Version difference data:
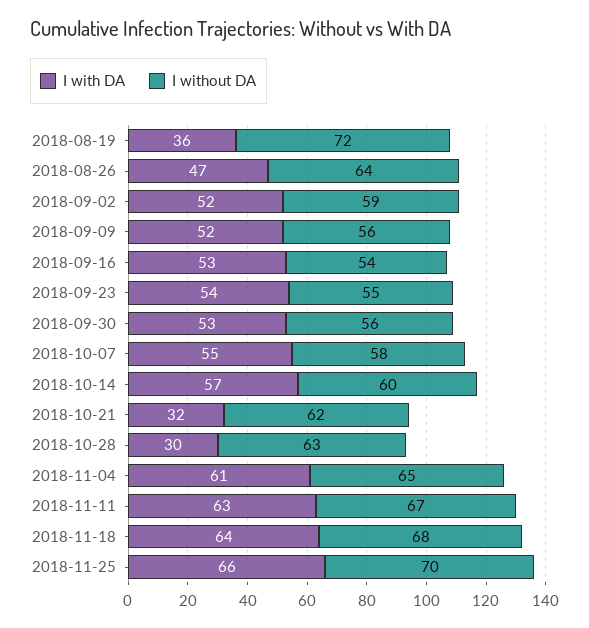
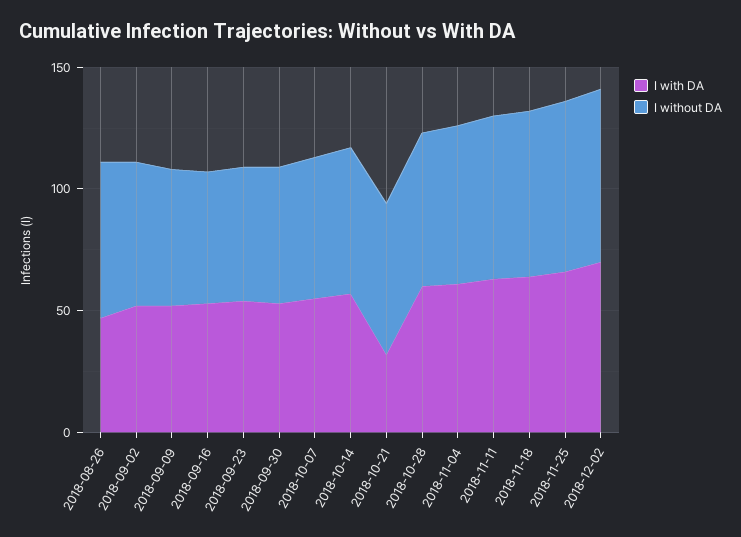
I with DA, 2018-08-19: 36 -> none
I without DA, 2018-08-19: 72 -> none
I with DA, 2018-10-28: 30 -> 60
I with DA, 2018-12-02: none -> 70
I without DA, 2018-12-02: none -> 70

#### [PROBLEM STATEMENT]
Transcribe exactly, starting at the line with "I with DA, 2018-12-02: none -> 70" and continuing through the last line of the data above; leave out all earlier lines.

#### [ANSWER BOX]
I with DA, 2018-12-02: none -> 70
I without DA, 2018-12-02: none -> 70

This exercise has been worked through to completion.